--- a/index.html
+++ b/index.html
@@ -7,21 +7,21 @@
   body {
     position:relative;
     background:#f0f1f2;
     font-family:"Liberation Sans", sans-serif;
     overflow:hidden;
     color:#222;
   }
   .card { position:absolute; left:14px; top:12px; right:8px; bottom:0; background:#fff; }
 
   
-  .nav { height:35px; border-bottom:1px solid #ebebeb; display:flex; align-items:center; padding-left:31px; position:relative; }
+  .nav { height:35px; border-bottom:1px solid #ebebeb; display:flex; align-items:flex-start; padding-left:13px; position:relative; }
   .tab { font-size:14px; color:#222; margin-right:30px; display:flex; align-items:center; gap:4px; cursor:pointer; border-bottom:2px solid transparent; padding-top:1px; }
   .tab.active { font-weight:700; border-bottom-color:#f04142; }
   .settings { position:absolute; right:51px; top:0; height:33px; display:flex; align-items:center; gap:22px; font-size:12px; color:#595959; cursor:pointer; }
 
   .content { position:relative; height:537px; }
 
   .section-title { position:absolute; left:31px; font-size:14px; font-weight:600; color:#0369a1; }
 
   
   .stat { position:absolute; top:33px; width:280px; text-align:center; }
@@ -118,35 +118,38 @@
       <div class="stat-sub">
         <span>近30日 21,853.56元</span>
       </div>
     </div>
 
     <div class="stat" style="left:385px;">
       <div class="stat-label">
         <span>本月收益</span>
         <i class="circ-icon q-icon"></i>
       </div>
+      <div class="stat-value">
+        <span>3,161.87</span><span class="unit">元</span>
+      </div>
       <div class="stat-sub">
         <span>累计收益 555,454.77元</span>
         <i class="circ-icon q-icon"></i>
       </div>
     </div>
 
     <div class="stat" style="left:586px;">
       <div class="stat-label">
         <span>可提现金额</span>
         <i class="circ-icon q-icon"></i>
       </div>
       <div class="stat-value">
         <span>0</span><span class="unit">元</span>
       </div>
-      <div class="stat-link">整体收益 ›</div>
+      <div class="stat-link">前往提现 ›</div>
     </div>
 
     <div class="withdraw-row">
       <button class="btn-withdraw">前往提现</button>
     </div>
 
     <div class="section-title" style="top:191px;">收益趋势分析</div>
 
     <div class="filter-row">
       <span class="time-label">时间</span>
* * *
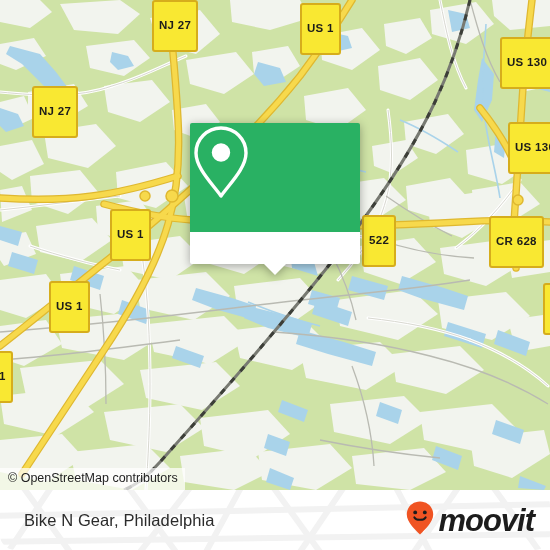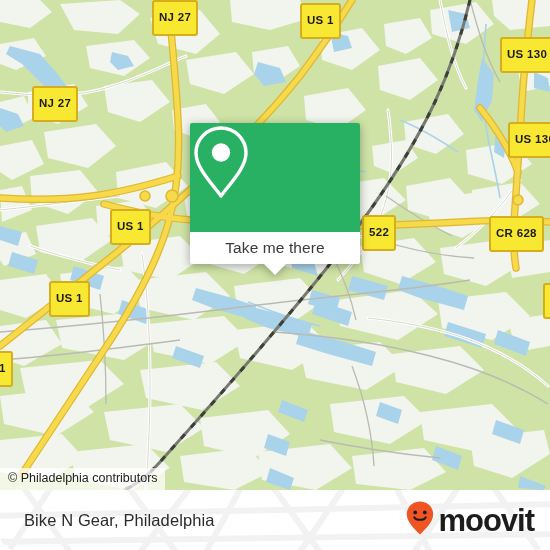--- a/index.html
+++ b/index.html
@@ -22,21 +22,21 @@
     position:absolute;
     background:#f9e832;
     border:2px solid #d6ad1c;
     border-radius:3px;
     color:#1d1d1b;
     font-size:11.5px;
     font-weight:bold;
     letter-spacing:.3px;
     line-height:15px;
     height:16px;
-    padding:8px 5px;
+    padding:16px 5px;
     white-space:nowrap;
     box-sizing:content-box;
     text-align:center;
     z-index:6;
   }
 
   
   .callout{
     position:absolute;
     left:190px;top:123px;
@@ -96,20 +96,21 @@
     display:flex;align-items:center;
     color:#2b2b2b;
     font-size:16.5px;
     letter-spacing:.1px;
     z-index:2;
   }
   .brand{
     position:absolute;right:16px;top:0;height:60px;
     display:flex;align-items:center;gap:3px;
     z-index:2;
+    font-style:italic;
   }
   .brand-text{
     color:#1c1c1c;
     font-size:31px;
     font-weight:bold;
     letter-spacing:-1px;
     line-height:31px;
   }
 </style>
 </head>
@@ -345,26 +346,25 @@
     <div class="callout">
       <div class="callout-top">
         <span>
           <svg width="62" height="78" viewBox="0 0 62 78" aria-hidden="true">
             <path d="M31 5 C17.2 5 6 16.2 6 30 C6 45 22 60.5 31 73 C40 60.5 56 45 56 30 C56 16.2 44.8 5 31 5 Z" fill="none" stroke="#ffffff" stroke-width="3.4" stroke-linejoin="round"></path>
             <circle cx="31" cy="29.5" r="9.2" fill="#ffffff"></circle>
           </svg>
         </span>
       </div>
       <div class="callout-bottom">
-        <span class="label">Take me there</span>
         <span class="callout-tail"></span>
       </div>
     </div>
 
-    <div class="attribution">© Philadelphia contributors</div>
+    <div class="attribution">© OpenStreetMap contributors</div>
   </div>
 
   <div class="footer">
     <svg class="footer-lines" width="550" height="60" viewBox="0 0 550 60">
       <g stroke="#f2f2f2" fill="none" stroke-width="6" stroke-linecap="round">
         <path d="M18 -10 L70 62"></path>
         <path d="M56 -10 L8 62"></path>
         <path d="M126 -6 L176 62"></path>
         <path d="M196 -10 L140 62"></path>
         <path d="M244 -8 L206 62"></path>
--
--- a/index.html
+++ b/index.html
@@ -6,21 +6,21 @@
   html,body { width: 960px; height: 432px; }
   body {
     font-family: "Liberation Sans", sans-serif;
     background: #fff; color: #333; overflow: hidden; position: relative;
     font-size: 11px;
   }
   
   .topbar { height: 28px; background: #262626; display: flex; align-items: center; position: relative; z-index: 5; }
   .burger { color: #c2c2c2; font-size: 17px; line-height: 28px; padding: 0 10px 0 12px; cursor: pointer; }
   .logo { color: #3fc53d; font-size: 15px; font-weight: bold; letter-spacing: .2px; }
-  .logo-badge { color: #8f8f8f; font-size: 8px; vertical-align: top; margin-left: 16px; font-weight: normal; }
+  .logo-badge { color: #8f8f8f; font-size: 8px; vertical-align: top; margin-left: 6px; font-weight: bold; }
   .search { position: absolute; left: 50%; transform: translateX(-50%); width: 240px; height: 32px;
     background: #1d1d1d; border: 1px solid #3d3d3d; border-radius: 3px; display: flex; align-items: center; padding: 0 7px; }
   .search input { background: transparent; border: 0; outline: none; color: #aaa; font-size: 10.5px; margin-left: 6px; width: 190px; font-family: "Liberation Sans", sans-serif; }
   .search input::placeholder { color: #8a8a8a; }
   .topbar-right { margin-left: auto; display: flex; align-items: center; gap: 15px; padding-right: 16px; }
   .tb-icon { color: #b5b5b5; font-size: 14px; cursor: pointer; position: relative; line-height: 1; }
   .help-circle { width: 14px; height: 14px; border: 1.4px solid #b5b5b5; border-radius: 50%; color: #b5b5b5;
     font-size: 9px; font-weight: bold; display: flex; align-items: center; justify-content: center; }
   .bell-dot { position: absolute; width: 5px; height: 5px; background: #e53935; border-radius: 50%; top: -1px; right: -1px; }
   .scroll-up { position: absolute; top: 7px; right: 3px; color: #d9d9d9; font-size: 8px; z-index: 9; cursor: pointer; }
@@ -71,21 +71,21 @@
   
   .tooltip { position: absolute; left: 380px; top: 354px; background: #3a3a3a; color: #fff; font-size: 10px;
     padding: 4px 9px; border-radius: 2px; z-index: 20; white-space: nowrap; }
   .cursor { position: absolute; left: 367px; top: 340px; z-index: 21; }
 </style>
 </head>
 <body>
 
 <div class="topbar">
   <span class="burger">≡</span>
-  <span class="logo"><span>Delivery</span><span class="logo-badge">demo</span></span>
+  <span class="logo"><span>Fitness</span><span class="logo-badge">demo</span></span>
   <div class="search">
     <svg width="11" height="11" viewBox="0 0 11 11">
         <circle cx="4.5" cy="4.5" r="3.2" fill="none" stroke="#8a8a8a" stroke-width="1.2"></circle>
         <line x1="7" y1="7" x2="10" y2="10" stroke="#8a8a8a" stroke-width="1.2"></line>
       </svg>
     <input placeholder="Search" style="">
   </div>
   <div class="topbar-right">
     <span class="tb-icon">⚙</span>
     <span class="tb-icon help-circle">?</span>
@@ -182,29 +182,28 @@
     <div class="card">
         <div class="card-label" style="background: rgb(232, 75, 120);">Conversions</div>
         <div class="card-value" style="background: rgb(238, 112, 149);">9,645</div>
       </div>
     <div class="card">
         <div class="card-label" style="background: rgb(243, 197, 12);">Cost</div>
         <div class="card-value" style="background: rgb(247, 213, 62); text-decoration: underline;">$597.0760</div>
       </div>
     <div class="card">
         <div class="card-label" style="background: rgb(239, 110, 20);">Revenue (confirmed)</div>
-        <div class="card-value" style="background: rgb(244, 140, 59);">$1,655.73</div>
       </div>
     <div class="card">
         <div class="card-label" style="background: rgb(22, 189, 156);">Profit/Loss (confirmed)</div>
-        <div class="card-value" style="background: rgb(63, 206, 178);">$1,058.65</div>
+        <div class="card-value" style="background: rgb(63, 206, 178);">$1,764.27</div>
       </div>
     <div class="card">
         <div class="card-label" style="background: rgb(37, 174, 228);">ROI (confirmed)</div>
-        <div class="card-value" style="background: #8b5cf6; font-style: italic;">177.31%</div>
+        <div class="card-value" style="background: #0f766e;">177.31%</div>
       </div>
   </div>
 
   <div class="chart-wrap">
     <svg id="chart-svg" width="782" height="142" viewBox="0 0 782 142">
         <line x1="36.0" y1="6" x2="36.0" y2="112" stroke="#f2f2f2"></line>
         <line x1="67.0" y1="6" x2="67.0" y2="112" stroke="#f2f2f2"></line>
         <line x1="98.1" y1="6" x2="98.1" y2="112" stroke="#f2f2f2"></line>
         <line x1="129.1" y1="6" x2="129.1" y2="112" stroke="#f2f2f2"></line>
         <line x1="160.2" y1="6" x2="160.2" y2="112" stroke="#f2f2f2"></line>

● **TASK TO CARRY OUT**
Go through the records above and return each line in which the word "help" occurs.

● **RESPONSE**
   .help-circle { width: 14px; height: 14px; border: 1.4px solid #b5b5b5; border-radius: 50%; color: #b5b5b5;
     <span class="tb-icon help-circle">?</span>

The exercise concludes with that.